_ACTION ITEM_:
Reprint every line of the data, keeping each character intact.

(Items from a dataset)
++++++++++++++++++++

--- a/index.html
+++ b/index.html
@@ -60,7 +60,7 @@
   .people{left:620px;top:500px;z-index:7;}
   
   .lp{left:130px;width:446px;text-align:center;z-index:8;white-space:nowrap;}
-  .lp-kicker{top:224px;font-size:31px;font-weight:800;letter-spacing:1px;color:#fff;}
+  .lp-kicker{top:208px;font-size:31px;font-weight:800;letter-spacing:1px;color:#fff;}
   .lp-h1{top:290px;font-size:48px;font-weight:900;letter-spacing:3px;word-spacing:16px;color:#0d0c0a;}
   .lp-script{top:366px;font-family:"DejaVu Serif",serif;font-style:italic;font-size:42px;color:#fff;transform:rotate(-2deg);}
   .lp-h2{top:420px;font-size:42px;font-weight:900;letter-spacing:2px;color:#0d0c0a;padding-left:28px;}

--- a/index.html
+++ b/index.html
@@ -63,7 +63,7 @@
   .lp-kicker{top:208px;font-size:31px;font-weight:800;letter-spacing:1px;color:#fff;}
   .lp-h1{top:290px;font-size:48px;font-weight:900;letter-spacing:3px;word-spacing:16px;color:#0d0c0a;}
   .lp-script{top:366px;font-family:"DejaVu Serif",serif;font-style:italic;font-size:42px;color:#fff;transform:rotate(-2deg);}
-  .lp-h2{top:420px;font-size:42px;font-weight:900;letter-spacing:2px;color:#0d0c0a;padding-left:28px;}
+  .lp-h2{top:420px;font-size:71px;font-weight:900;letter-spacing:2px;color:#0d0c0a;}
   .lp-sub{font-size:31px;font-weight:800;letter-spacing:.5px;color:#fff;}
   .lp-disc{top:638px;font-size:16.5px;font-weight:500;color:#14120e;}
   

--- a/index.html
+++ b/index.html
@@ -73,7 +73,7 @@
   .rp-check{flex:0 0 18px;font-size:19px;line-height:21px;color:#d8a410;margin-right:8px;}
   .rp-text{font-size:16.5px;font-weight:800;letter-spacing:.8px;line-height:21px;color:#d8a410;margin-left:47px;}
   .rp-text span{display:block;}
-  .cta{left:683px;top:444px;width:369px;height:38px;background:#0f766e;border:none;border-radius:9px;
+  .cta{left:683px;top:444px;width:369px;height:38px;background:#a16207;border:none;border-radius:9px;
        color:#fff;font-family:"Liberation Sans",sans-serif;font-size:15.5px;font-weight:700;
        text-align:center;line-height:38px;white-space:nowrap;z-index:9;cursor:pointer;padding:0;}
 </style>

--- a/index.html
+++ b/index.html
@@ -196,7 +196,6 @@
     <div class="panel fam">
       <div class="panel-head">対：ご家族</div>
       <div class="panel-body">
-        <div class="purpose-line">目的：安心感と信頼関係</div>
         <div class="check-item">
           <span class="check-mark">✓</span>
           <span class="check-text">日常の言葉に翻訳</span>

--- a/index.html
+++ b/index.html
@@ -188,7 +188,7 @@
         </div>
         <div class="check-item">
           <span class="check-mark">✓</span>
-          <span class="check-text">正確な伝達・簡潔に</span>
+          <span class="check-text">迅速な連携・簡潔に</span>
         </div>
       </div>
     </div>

++++++++++++++++++++

_TASK SOLUTION_:
--- a/index.html
+++ b/index.html
@@ -60,7 +60,7 @@
   .people{left:620px;top:500px;z-index:7;}
   
   .lp{left:130px;width:446px;text-align:center;z-index:8;white-space:nowrap;}
-  .lp-kicker{top:224px;font-size:31px;font-weight:800;letter-spacing:1px;color:#fff;}
+  .lp-kicker{top:208px;font-size:31px;font-weight:800;letter-spacing:1px;color:#fff;}
   .lp-h1{top:290px;font-size:48px;font-weight:900;letter-spacing:3px;word-spacing:16px;color:#0d0c0a;}
   .lp-script{top:366px;font-family:"DejaVu Serif",serif;font-style:italic;font-size:42px;color:#fff;transform:rotate(-2deg);}
   .lp-h2{top:420px;font-size:42px;font-weight:900;letter-spacing:2px;color:#0d0c0a;padding-left:28px;}

--- a/index.html
+++ b/index.html
@@ -63,7 +63,7 @@
   .lp-kicker{top:208px;font-size:31px;font-weight:800;letter-spacing:1px;color:#fff;}
   .lp-h1{top:290px;font-size:48px;font-weight:900;letter-spacing:3px;word-spacing:16px;color:#0d0c0a;}
   .lp-script{top:366px;font-family:"DejaVu Serif",serif;font-style:italic;font-size:42px;color:#fff;transform:rotate(-2deg);}
-  .lp-h2{top:420px;font-size:42px;font-weight:900;letter-spacing:2px;color:#0d0c0a;padding-left:28px;}
+  .lp-h2{top:420px;font-size:71px;font-weight:900;letter-spacing:2px;color:#0d0c0a;}
   .lp-sub{font-size:31px;font-weight:800;letter-spacing:.5px;color:#fff;}
   .lp-disc{top:638px;font-size:16.5px;font-weight:500;color:#14120e;}
   

--- a/index.html
+++ b/index.html
@@ -73,7 +73,7 @@
   .rp-check{flex:0 0 18px;font-size:19px;line-height:21px;color:#d8a410;margin-right:8px;}
   .rp-text{font-size:16.5px;font-weight:800;letter-spacing:.8px;line-height:21px;color:#d8a410;margin-left:47px;}
   .rp-text span{display:block;}
-  .cta{left:683px;top:444px;width:369px;height:38px;background:#0f766e;border:none;border-radius:9px;
+  .cta{left:683px;top:444px;width:369px;height:38px;background:#a16207;border:none;border-radius:9px;
        color:#fff;font-family:"Liberation Sans",sans-serif;font-size:15.5px;font-weight:700;
        text-align:center;line-height:38px;white-space:nowrap;z-index:9;cursor:pointer;padding:0;}
 </style>

--- a/index.html
+++ b/index.html
@@ -196,7 +196,6 @@
     <div class="panel fam">
       <div class="panel-head">対：ご家族</div>
       <div class="panel-body">
-        <div class="purpose-line">目的：安心感と信頼関係</div>
         <div class="check-item">
           <span class="check-mark">✓</span>
           <span class="check-text">日常の言葉に翻訳</span>

--- a/index.html
+++ b/index.html
@@ -188,7 +188,7 @@
         </div>
         <div class="check-item">
           <span class="check-mark">✓</span>
-          <span class="check-text">正確な伝達・簡潔に</span>
+          <span class="check-text">迅速な連携・簡潔に</span>
         </div>
       </div>
     </div>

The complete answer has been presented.